* [Exercise instructions]:
Leaving the pictures aside, repeat the entries exactly.

* [Data provided]:
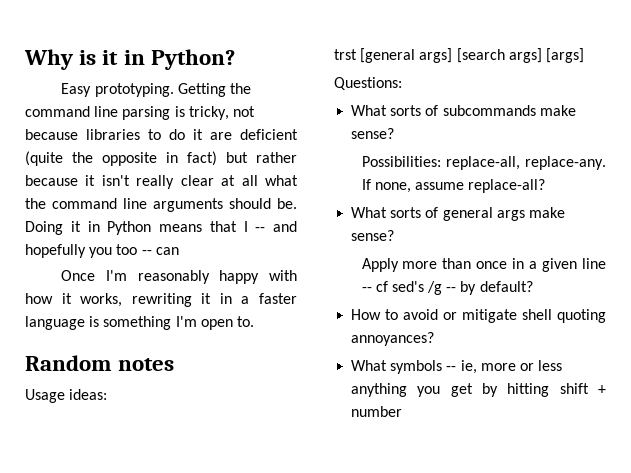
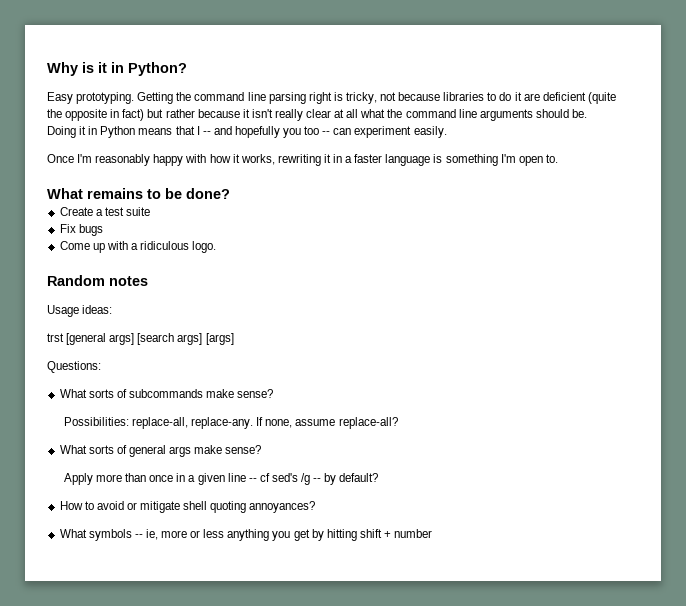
- Getting the command line parsing is tricky, not because libraries to do it are deficient (quite the opposite in fact) but rather because it isn't really clear at all what the command line arguments should be.
+ Getting the command line parsing right is tricky, not because libraries to do it are deficient (quite the opposite in fact) but rather because it isn't really clear at all what the command line arguments should be.
- Doing it in Python means that I -- and hopefully you too -- can
+ Doing it in Python means that I -- and hopefully you too -- can experiment easily.
+ What remains to be done?
+ Create a test suite
+ Fix bugs
+ Come up with a ridiculous logo.

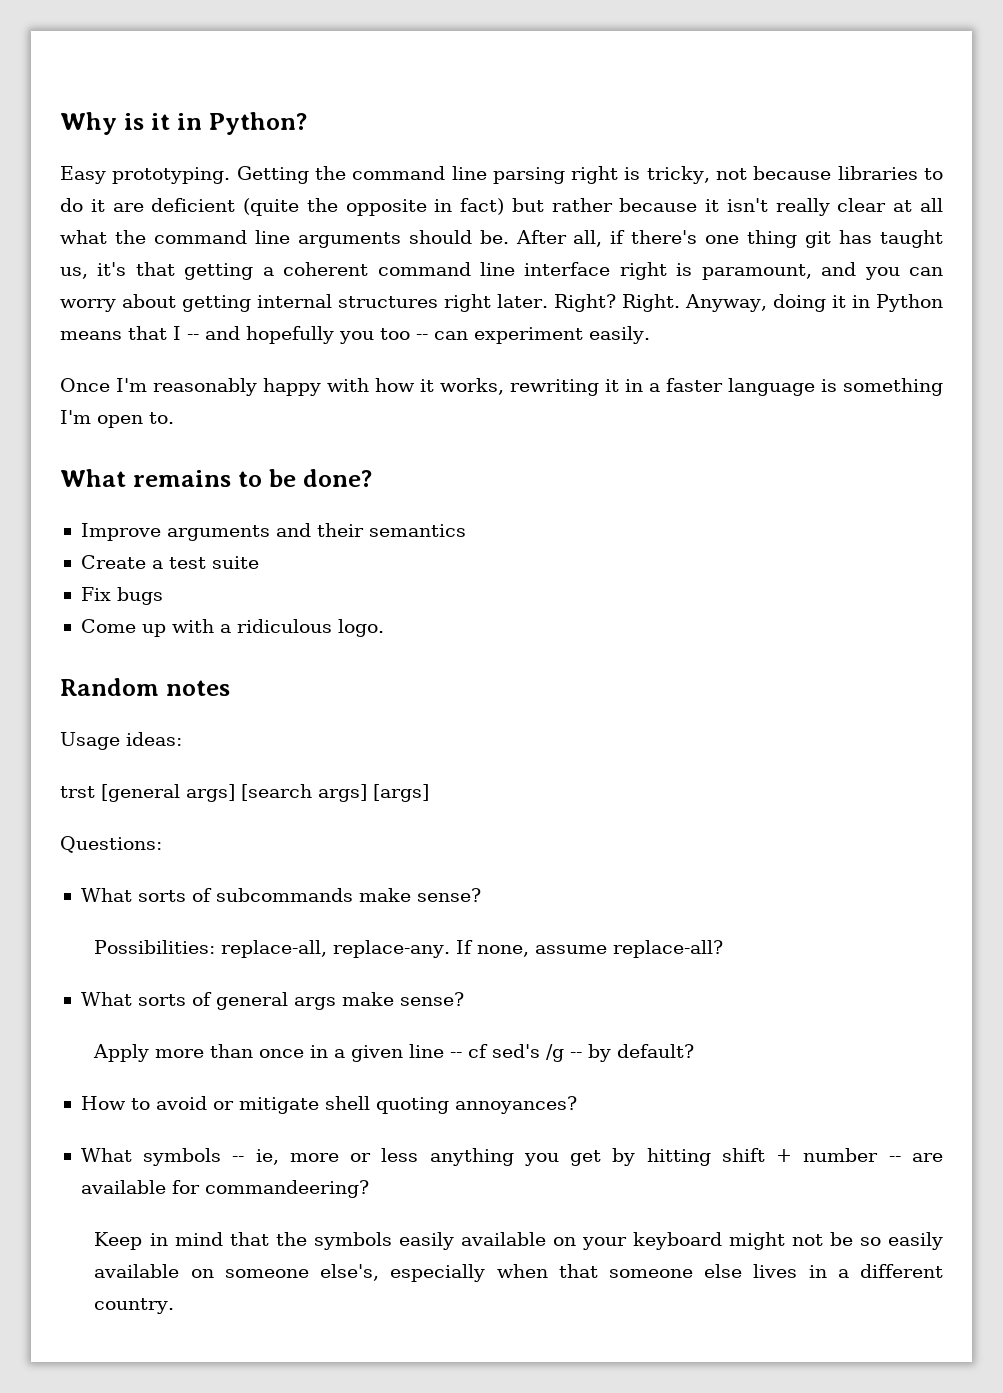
- Doing it in Python means that I -- and hopefully you too -- can experiment easily.
+ After all, if there's one thing git has taught us, it's that getting a coherent command line interface right is paramount, and you can worry about getting internal structures right later. Right? Right. Anyway, doing it in Python means that I -- and hopefully you too -- can experiment easily.
+ Improve arguments and their semantics
- What symbols -- ie, more or less anything you get by hitting shift + number
+ What symbols -- ie, more or less anything you get by hitting shift + number -- are available for commandeering?
+ Keep in mind that the symbols easily available on your keyboard might not be so easily available on someone else's, especially when that someone else lives in a different country.

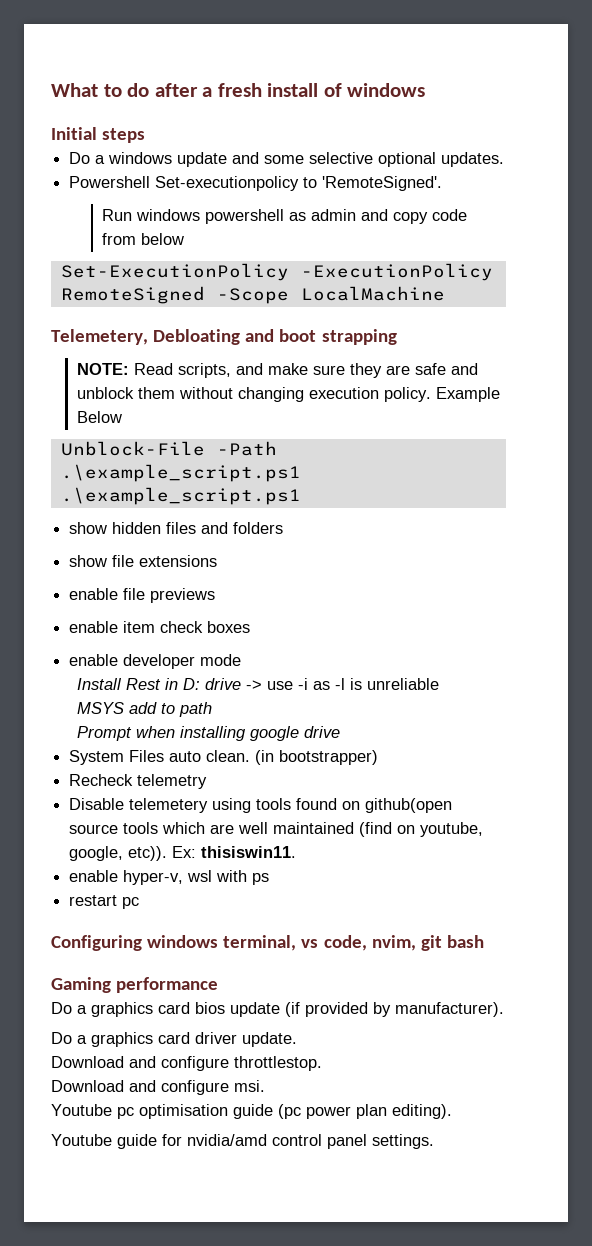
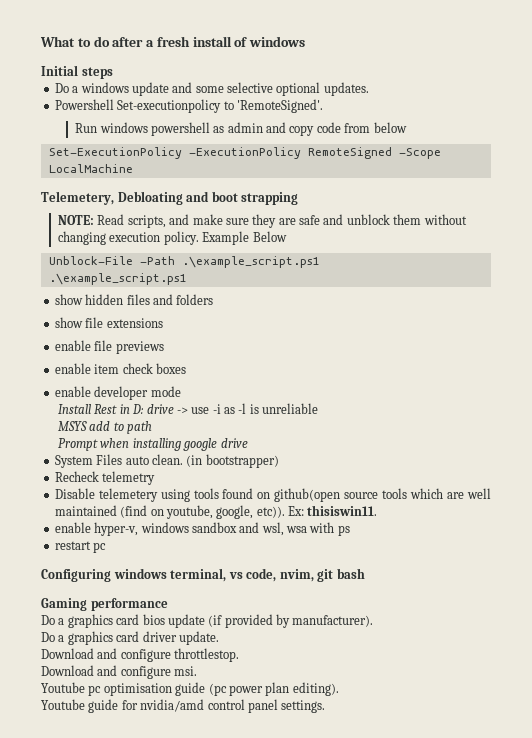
- enable hyper-v, wsl with ps
+ enable hyper-v, windows sandbox and wsl, wsa with ps

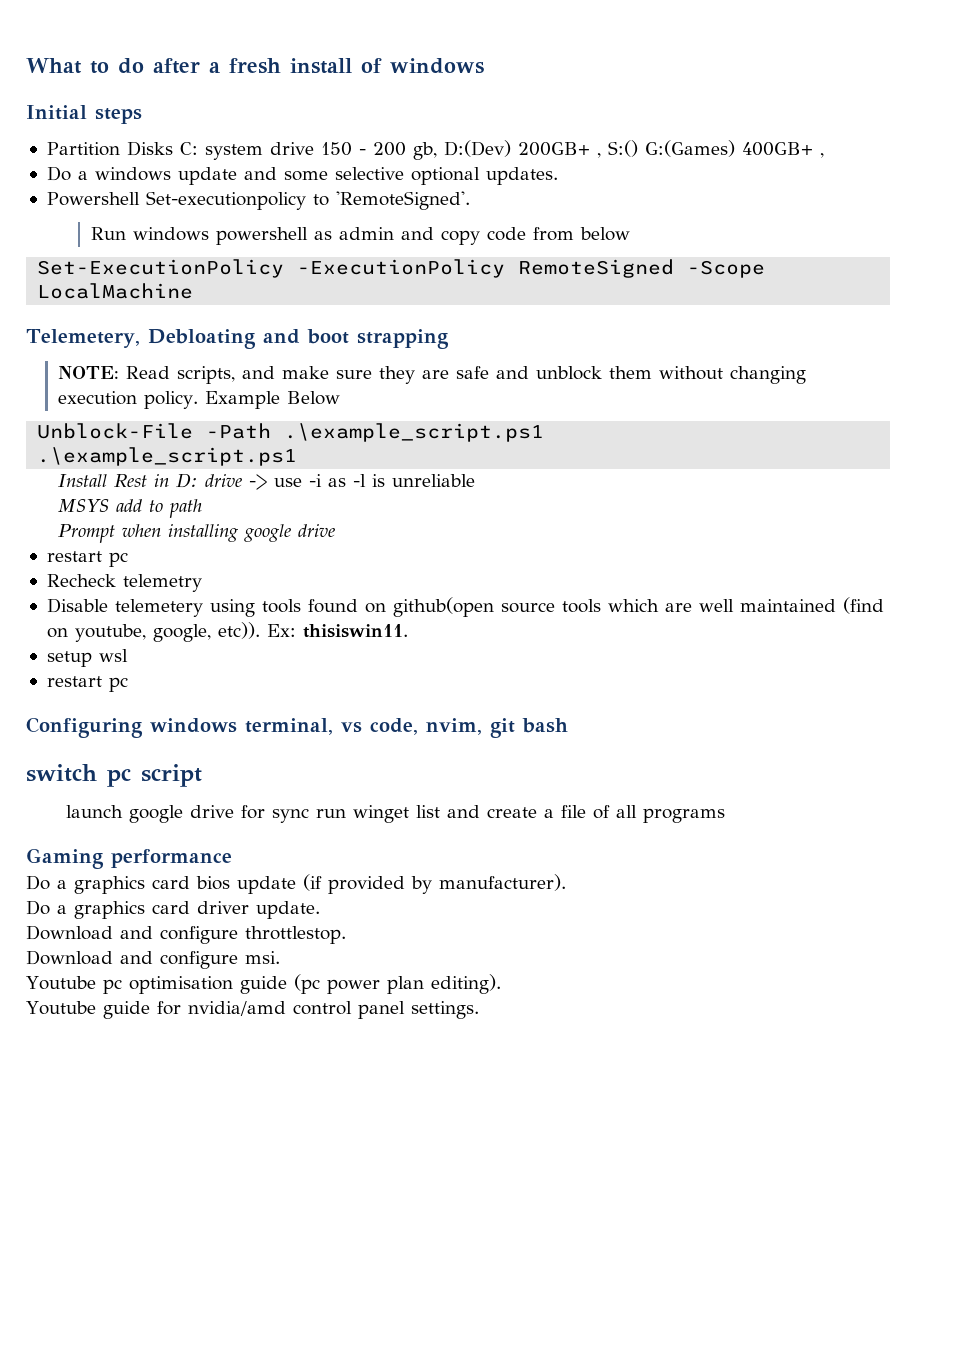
+ Partition Disks C: system drive 150 - 200 gb, D:(Dev) 200GB+ , S:() G:(Games) 400GB+ ,
- show hidden files and folders
- show file extensions
- enable file previews
- enable item check boxes
- enable developer mode
  Prompt when installing google drive
- System Files auto clean. (in bootstrapper)
+ restart pc
- enable hyper-v, windows sandbox and wsl, wsa with ps
+ setup wsl
+ switch pc script
+ launch google drive for sync run winget list and create a file of all programs

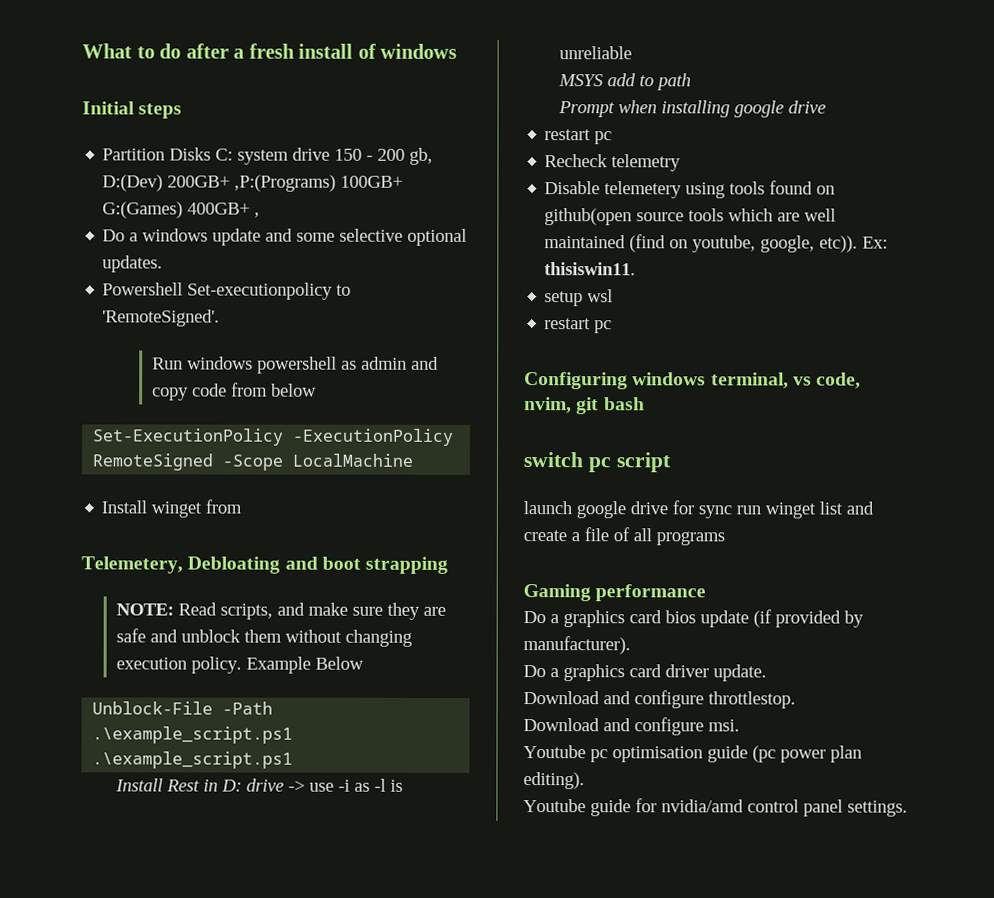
- Partition Disks C: system drive 150 - 200 gb, D:(Dev) 200GB+ , S:() G:(Games) 400GB+ ,
+ Partition Disks C: system drive 150 - 200 gb, D:(Dev) 200GB+ ,P:(Programs) 100GB+ G:(Games) 400GB+ ,
+ Install winget from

* [Result of the exercise]:
- Getting the command line parsing is tricky, not because libraries to do it are deficient (quite the opposite in fact) but rather because it isn't really clear at all what the command line arguments should be.
+ Getting the command line parsing right is tricky, not because libraries to do it are deficient (quite the opposite in fact) but rather because it isn't really clear at all what the command line arguments should be.
- Doing it in Python means that I -- and hopefully you too -- can
+ Doing it in Python means that I -- and hopefully you too -- can experiment easily.
+ What remains to be done?
+ Create a test suite
+ Fix bugs
+ Come up with a ridiculous logo.

- Doing it in Python means that I -- and hopefully you too -- can experiment easily.
+ After all, if there's one thing git has taught us, it's that getting a coherent command line interface right is paramount, and you can worry about getting internal structures right later. Right? Right. Anyway, doing it in Python means that I -- and hopefully you too -- can experiment easily.
+ Improve arguments and their semantics
- What symbols -- ie, more or less anything you get by hitting shift + number
+ What symbols -- ie, more or less anything you get by hitting shift + number -- are available for commandeering?
+ Keep in mind that the symbols easily available on your keyboard might not be so easily available on someone else's, especially when that someone else lives in a different country.

- enable hyper-v, wsl with ps
+ enable hyper-v, windows sandbox and wsl, wsa with ps

+ Partition Disks C: system drive 150 - 200 gb, D:(Dev) 200GB+ , S:() G:(Games) 400GB+ ,
- show hidden files and folders
- show file extensions
- enable file previews
- enable item check boxes
- enable developer mode
  Prompt when installing google drive
- System Files auto clean. (in bootstrapper)
+ restart pc
- enable hyper-v, windows sandbox and wsl, wsa with ps
+ setup wsl
+ switch pc script
+ launch google drive for sync run winget list and create a file of all programs

- Partition Disks C: system drive 150 - 200 gb, D:(Dev) 200GB+ , S:() G:(Games) 400GB+ ,
+ Partition Disks C: system drive 150 - 200 gb, D:(Dev) 200GB+ ,P:(Programs) 100GB+ G:(Games) 400GB+ ,
+ Install winget from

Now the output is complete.